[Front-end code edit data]

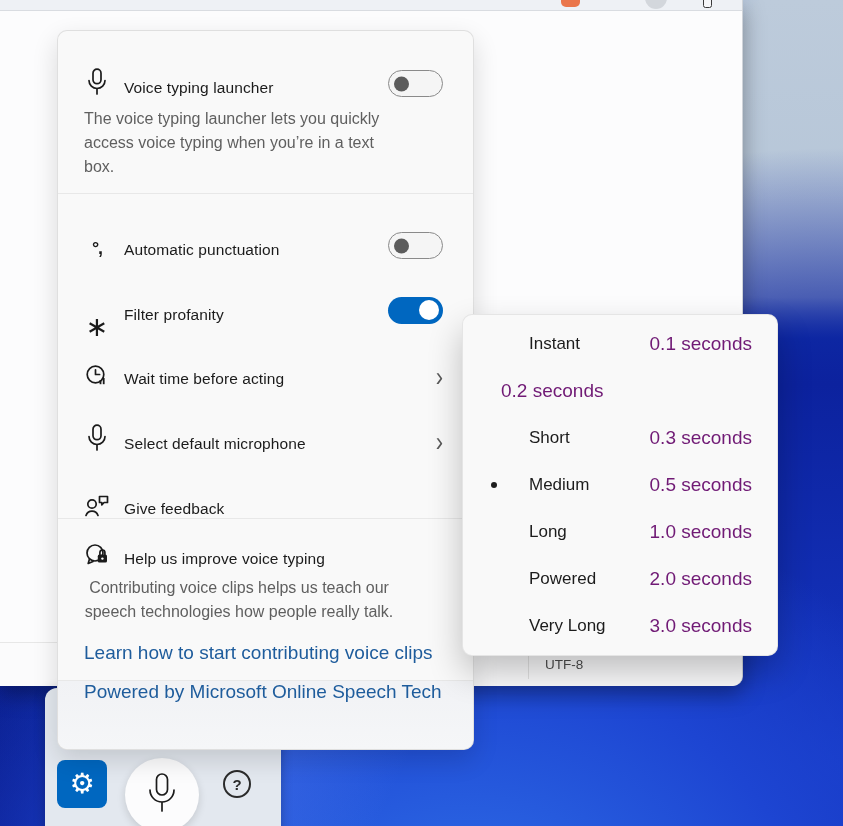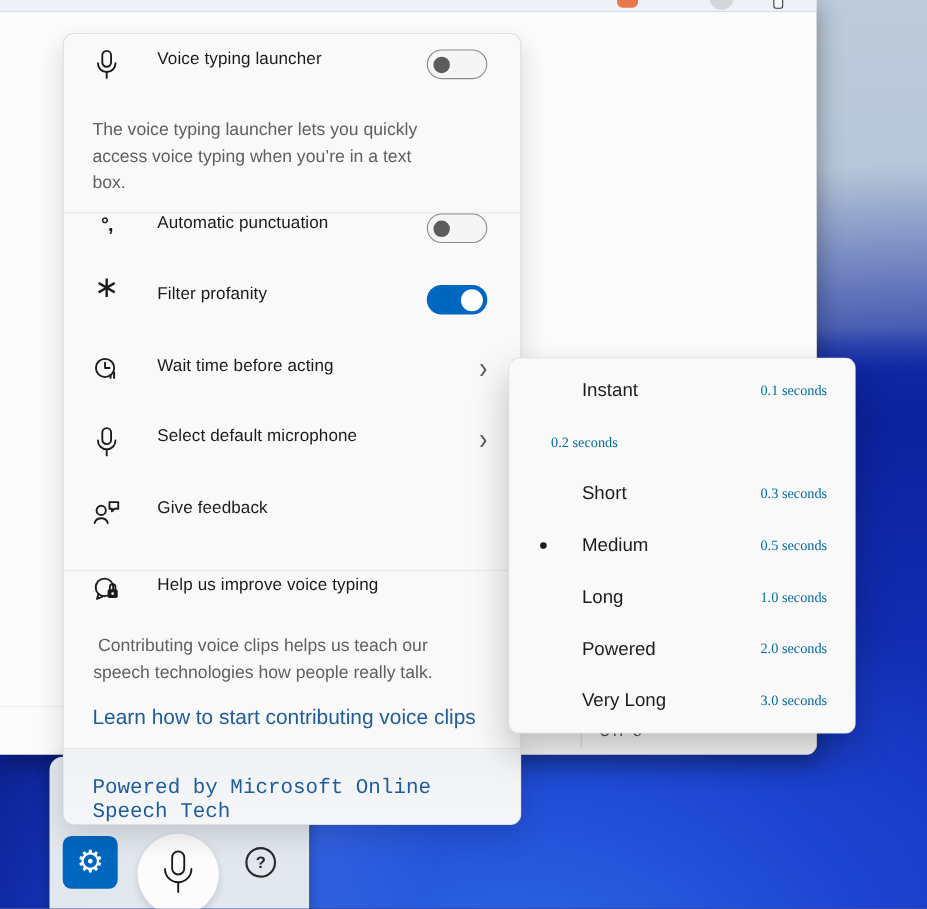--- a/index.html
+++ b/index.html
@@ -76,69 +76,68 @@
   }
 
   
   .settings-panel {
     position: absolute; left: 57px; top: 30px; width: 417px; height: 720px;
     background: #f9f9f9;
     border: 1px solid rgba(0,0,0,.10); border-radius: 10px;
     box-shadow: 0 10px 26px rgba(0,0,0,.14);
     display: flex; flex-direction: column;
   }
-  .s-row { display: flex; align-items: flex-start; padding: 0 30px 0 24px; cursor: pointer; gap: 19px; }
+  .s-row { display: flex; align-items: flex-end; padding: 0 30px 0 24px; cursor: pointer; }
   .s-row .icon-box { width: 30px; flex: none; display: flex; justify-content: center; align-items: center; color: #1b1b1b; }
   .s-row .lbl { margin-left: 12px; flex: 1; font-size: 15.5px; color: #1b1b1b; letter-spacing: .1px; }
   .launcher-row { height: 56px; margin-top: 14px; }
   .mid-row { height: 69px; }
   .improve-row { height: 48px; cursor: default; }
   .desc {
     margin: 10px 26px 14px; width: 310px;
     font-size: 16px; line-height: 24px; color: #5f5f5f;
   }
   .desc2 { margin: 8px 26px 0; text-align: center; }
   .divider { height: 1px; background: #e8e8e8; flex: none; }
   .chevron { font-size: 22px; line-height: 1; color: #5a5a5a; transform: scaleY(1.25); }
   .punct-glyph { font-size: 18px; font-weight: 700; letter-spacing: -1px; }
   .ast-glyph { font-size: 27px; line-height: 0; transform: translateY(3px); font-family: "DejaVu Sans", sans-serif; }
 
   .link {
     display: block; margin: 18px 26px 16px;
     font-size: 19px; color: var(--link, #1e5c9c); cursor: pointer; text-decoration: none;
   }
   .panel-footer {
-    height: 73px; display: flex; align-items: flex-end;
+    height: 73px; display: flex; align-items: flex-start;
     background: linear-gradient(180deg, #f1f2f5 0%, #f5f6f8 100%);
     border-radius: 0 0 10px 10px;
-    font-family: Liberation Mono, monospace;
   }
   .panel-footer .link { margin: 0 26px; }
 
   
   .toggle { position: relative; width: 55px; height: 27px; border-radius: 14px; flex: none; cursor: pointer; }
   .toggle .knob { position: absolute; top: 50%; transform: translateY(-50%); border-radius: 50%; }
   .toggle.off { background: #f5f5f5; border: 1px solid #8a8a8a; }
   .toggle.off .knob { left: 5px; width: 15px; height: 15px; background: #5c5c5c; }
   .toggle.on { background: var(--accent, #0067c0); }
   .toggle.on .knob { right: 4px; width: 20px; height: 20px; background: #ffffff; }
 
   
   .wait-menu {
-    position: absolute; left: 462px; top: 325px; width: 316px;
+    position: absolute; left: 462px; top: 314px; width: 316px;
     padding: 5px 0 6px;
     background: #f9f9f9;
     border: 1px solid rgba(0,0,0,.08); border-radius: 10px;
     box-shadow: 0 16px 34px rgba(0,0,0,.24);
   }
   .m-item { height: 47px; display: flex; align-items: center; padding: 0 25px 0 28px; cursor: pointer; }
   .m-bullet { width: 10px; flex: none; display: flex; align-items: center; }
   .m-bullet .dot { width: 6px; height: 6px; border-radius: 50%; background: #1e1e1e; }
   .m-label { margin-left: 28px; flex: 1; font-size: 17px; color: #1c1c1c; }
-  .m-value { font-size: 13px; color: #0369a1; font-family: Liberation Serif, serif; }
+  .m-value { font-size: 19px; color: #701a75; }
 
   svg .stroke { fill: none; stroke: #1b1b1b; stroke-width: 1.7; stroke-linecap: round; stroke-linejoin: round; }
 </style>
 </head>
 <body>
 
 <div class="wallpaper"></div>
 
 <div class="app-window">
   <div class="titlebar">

:: Exercise details ::
Write out again exactly the lines from the start of the data above through the line containing "flex-end; padding: 0", inclusive, excluding any pictures.

:: Task result ::
--- a/index.html
+++ b/index.html
@@ -76,69 +76,68 @@
   }
 
   
   .settings-panel {
     position: absolute; left: 57px; top: 30px; width: 417px; height: 720px;
     background: #f9f9f9;
     border: 1px solid rgba(0,0,0,.10); border-radius: 10px;
     box-shadow: 0 10px 26px rgba(0,0,0,.14);
     display: flex; flex-direction: column;
   }
-  .s-row { display: flex; align-items: flex-start; padding: 0 30px 0 24px; cursor: pointer; gap: 19px; }
+  .s-row { display: flex; align-items: flex-end; padding: 0 30px 0 24px; cursor: pointer; }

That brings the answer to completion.